Re: [PATCH v14] exec: Fix dead-lock in de_thread with ptrace_attach

From: Bernd Edlinger
Date: Tue Jan 23 2024 - 13:30:20 EST


On 1/22/24 22:30, Kees Cook wrote:
> On Mon, Jan 22, 2024 at 02:24:37PM +0100, Bernd Edlinger wrote:
>> The main concern was when a set-suid program is executed by execve.
>> Then it makes a difference if the current thread is traced before the
>> execve or not. That means if the current thread is already traced,
>> the decision, which credentials will be used is different than otherwise.
>>
>> So currently there are two possbilities, either the trace happens
>> before the execve, and the suid-bit will be ignored, or the trace
>> happens after the execve, but it is checked that the now potentially
>> more privileged credentials allow the tracer to proceed.
>>
>> With this patch we will have a third prossibility, that is in order
>> to avoid the possible dead-lock we allow the suid-bit to take effect,
>> but only if the tracer's privileges allow both to attach the current
>> credentials and the new credentials. But I would only do that as
>> a last resort, to avoid the possible dead-lock, and not unless a dead-lock
>> is really expected to happen.
>
> Instead of doing this special cred check (which I am worried could
> become fragile -- I'd prefer all privilege checks happen in the same
> place and in the same way...), could we just fail the ptrace_attach of
> the execve?
>

Hmm, yes. That is also possible, and that was actually my first approach,
but I think the current patch is superior. I have nevertheless tried it
again, to get a better picture of the differences between those two approaches.

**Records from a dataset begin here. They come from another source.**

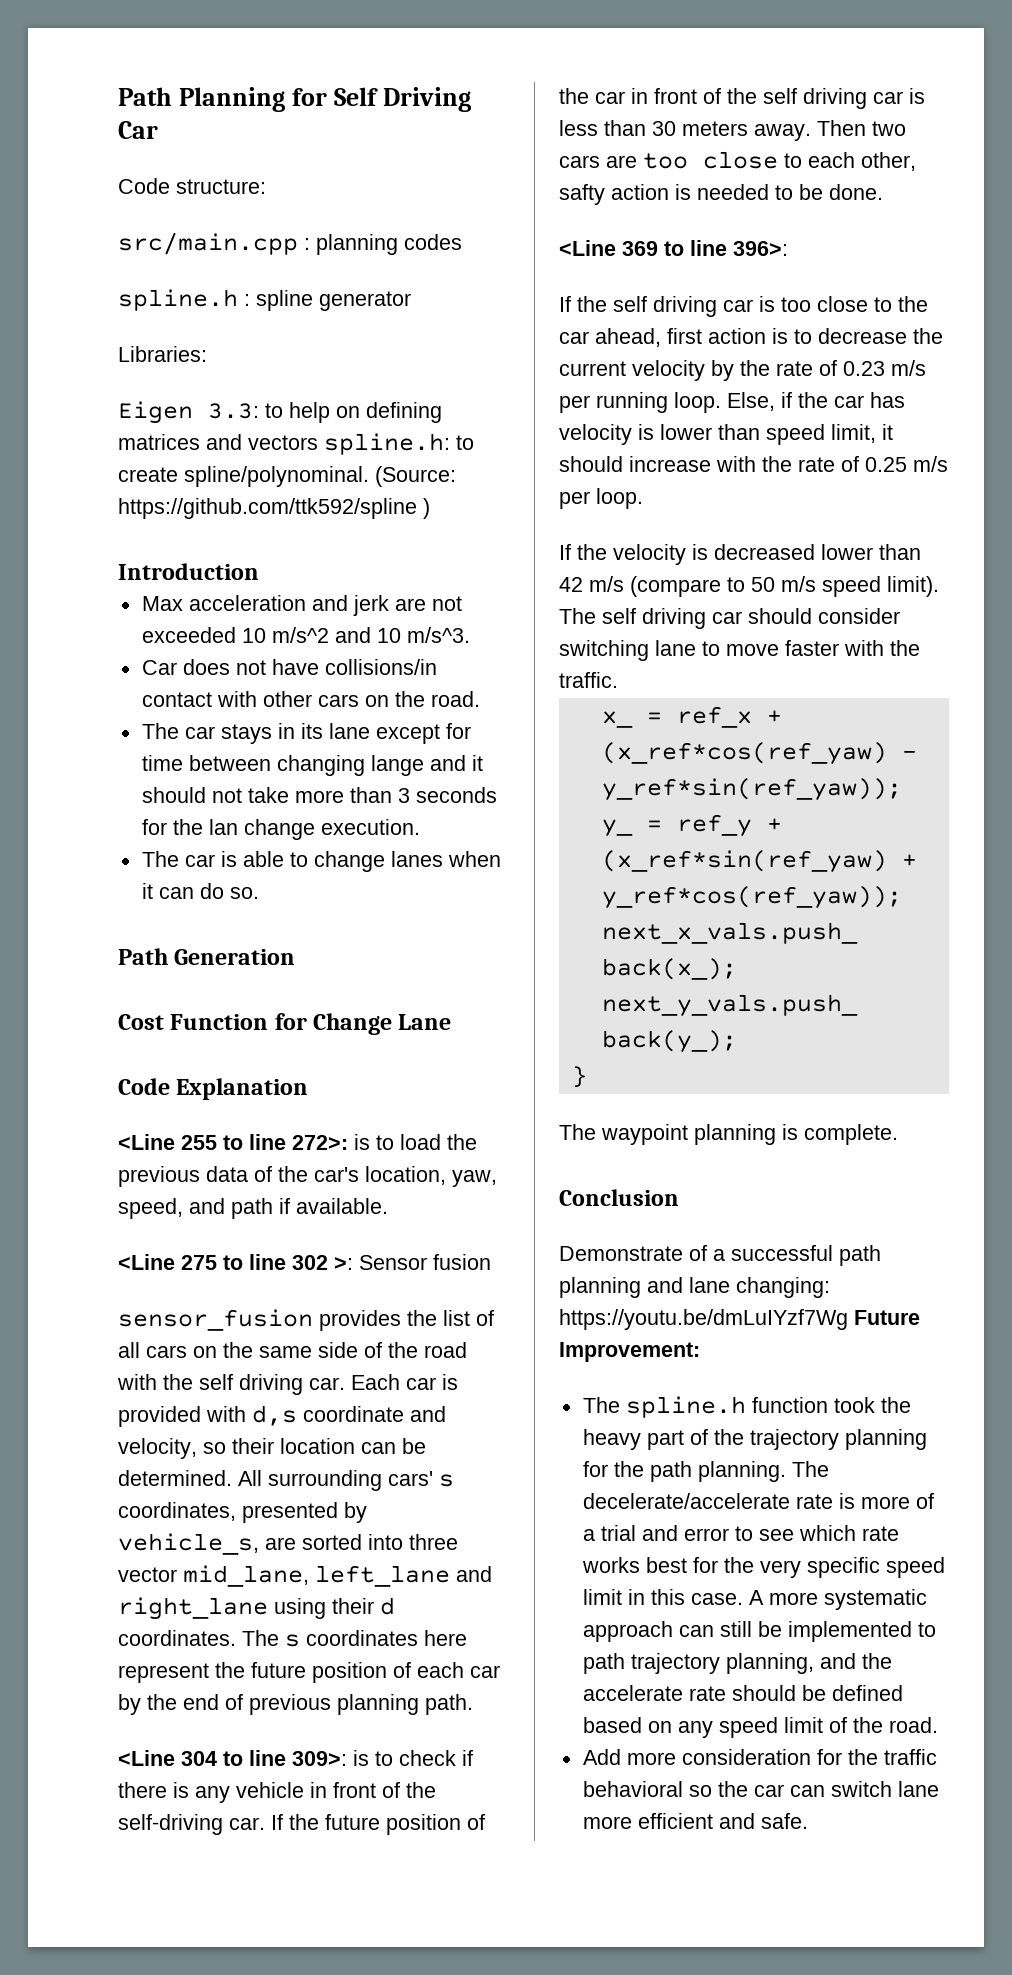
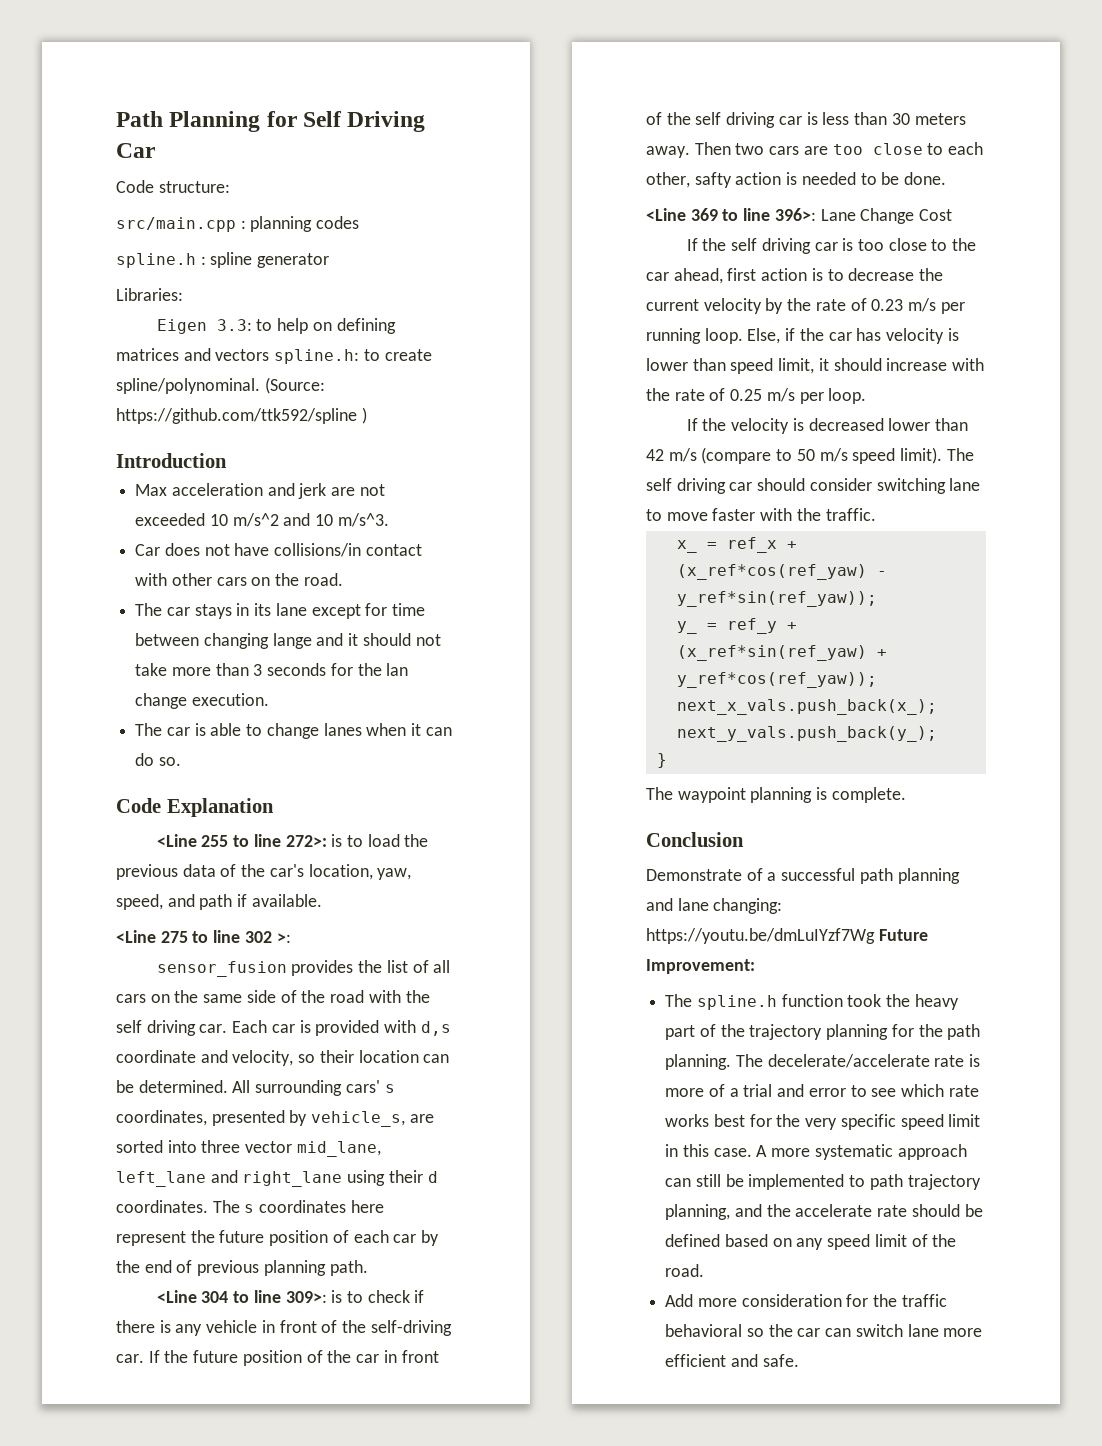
[118,948,296,965] [118,1013,452,1035] // Path Generation // Cost Function for Change Lane -> (181, 761) none
[359,1254,491,1270] Sensor fusion -> (291, 938) none
(788, 248) none -> [820,208,953,224] Lane Change Cost

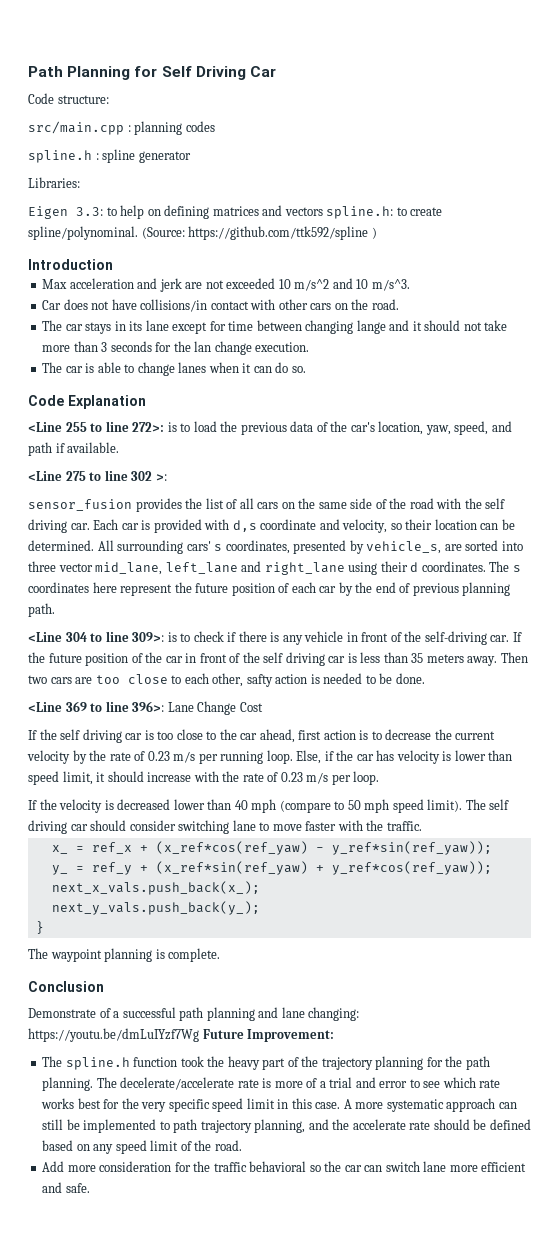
[891,113,910,125] 30 -> [411,653,424,663] 35
[730,389,763,401] 0.25 -> [280,772,303,782] 0.23
[646,448,697,462] 42 m/s -> [234,799,277,813] 40 mph
[819,448,848,462] m/s -> [364,799,390,813] mph

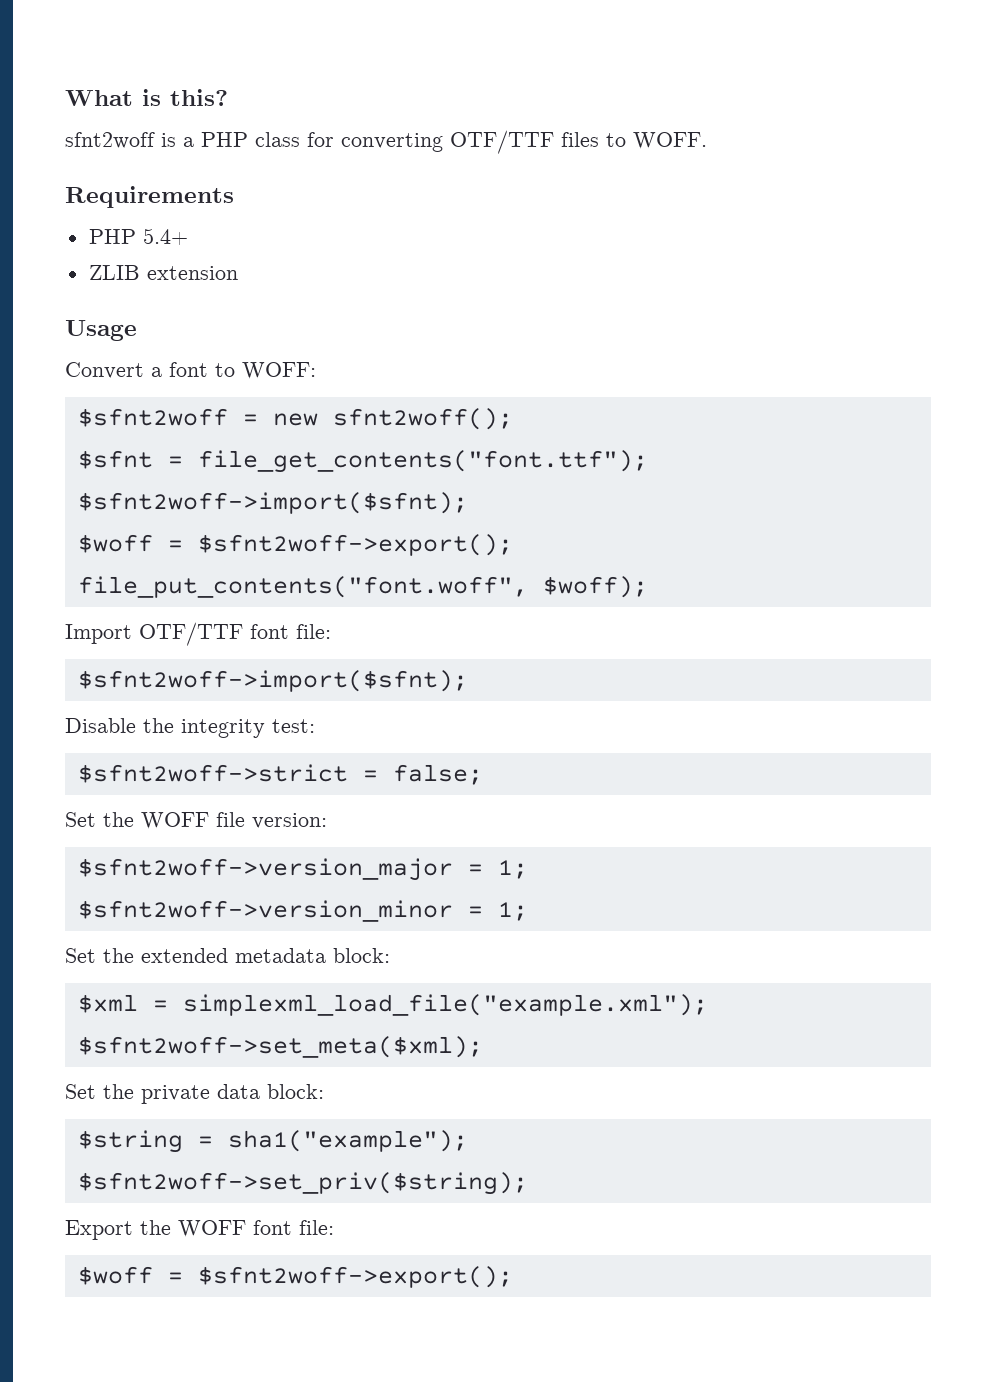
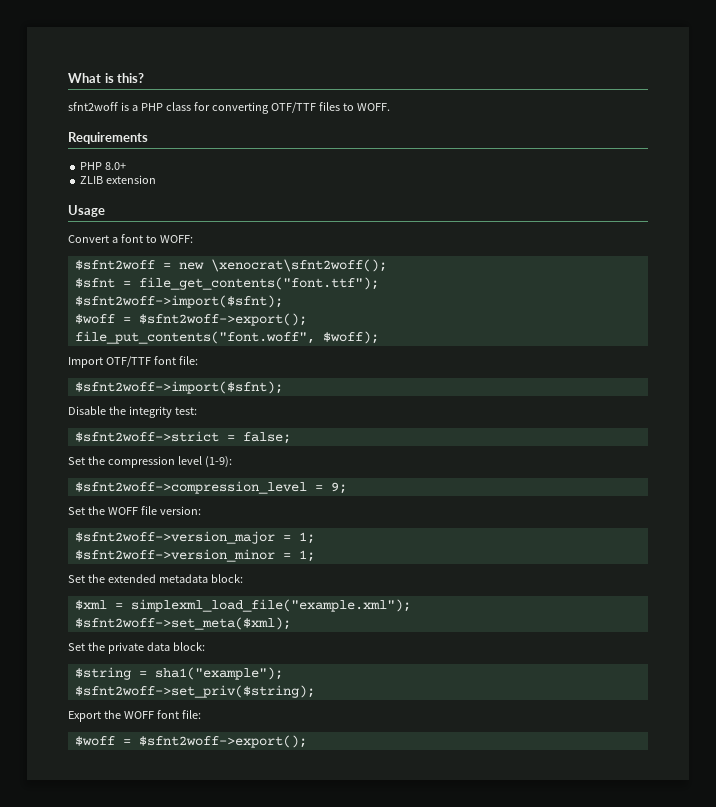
[142,228,188,245] 5.4+ -> [105,162,127,170] 8.0+
[332,408,513,430] sfnt2woff(); -> [210,259,387,272] \xenocrat\sfnt2woff();
(483, 774) none -> [68,456,232,468] [74,481,347,494] // Set the compression level (1-9): // $sfnt2woff->compression_level = 9;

See below for how that alternative approach would look like:
+ the advantage of that would be simplicity.
+ it avoids the dead-lock in the tracer.
- it is an API change, which we normally try to avoid.
- the adjusted test case(s) show that the tracer cannot successfully
attach to the resulting process before the execve'd process starts up.
So although there is no suid process involved in my test cases,
the traced program simply escapes out of the tracer's control.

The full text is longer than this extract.